I wasn't alive but I'm pretty sure ar wasn't only used for this purpose in unix.

Joker_vD•2mo ago
Because e.g. a.out didn't survive and was replaced? Several times, even?
sureglymop•2mo ago
That is a good point. Although I can only guess, it intuitively makes sense to me why the executable format would more quickly evolve than the archive format which "just works" still.
electroly•2mo ago
> Why do you find it surprising that the archive format from that time was used to archive a bunch of files?
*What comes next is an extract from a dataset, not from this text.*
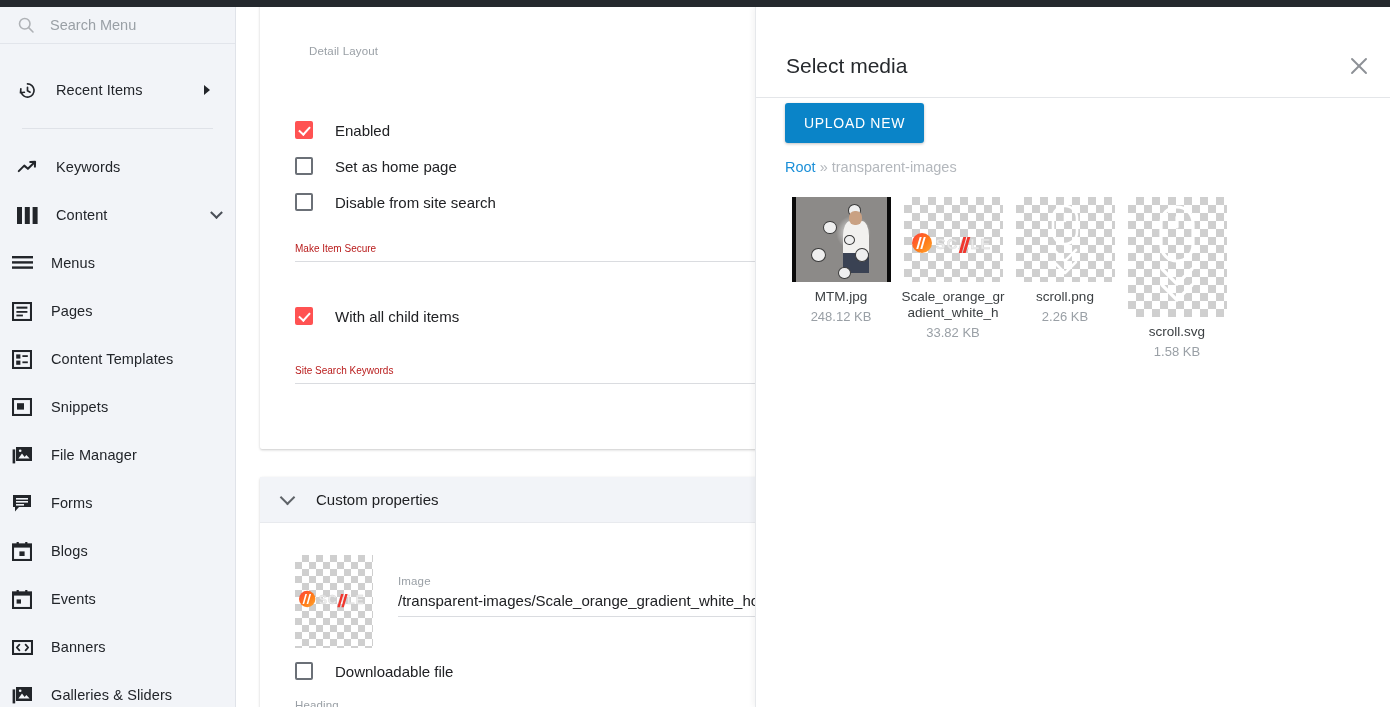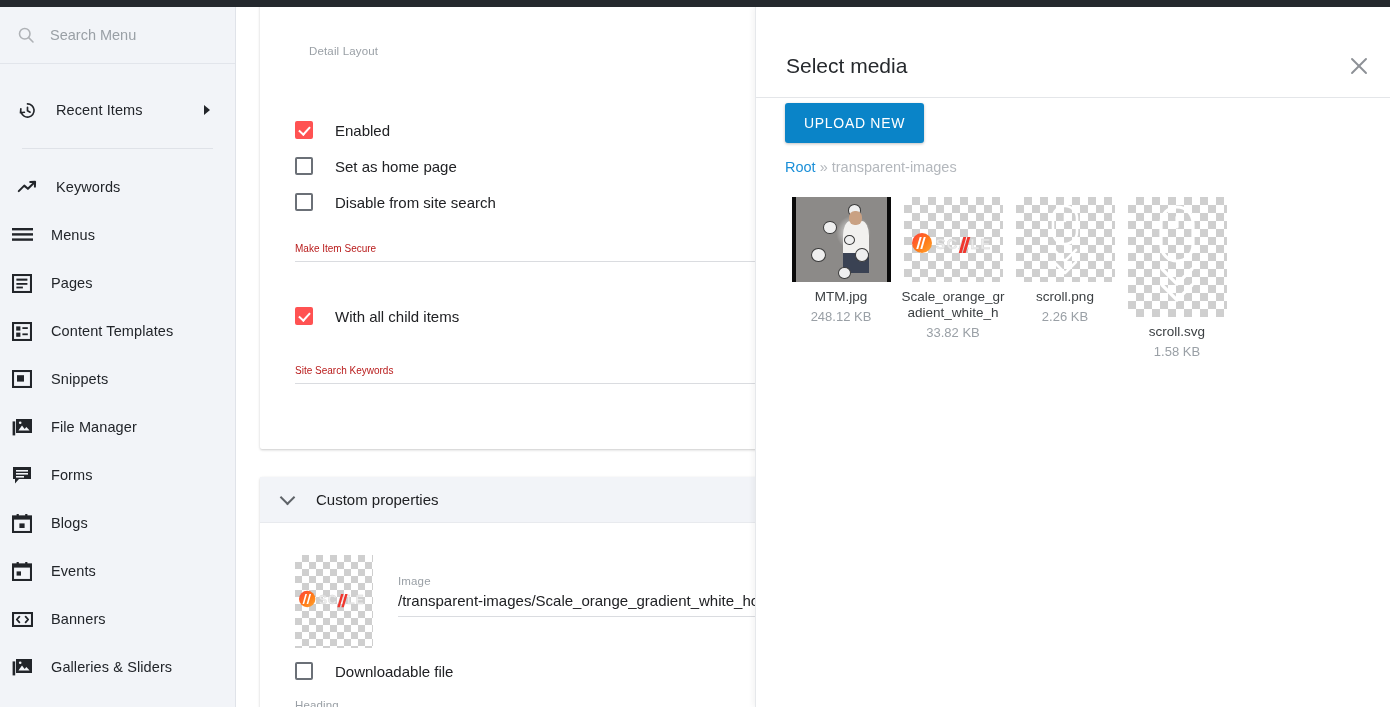"Search Menu" .search-row { height: 57px -> 37px }
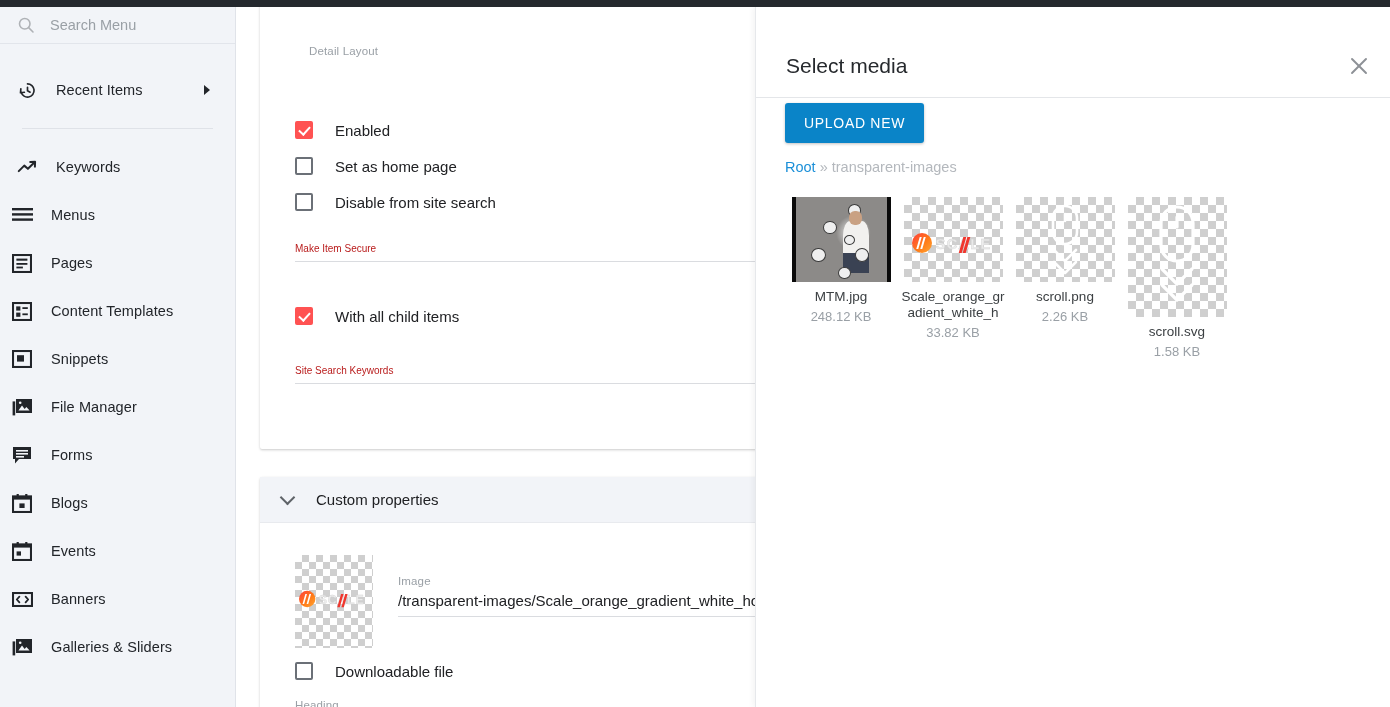"Content" div.nav-item { html: none -> <div> <span> <svg> <rect></rect> <rect></rect> <rect></rect> </svg> </span> <span>Content</span> <span></span> </div> }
It's surprising because we still use it today, not because it was used at the time.

1718627440•2mo ago
Why would we break backwards compatibility, when it works just fine?
electroly•2mo ago
This response answers too much--why did we invent and adopt tar for all other use cases, then? Why do we not still use ar for its original general archiving purpose in any other situation but this one? Obviously there is some reason! I'm curious what that reason is. You can make regular archives with ar today but we don't--"it still works" wasn't good enough reason for any other archive use case. What are the general archiving requirements that don't exist for object archives that meant ar is still fine for this one use case?
1718627440•2mo ago
Because we care about metadata and robustness for data files, but don't for some automatically generated artifacts that are consumed by the next program anyways? What do you need your static archives to have, that ar doesn't provide?
nextaccountic•2mo ago
The real problem are generics. They cause a blowup in size because they are instantiated at every type combination that is actually called. This can sometimes be a performance boost (typically not because it avoids an indirect call, but because it enables optimizations such as inlining). But it can also makes code slower (not by much), or have little effect on performance

Rust lets you choose between generics and trait objects, but this is a viral change that sometimes means that large sections of code must be rewritten. There is also an optimization that turns generics into virtual dispatch if deemed beneficial, but I'm not sure how well it works

compiler-guy•2mo ago
"If you compiled your code with support for link-time optimization (LTO), it contains another copy (in the form of LLVM bitcode — more on that later) of all our code and the code of all our dependencies."

The author then goes and removes the lto-related code via objcopy. Which is fine, and great, and useful if you care about size more than having link-time optimization enabled for your end users.

But if you are just going to turn around and remove it, you probably shouldn't include it in the first place, which makes the original analysis of 132MB vs 15MB a little misleading. It should be more like 50MB vs 15.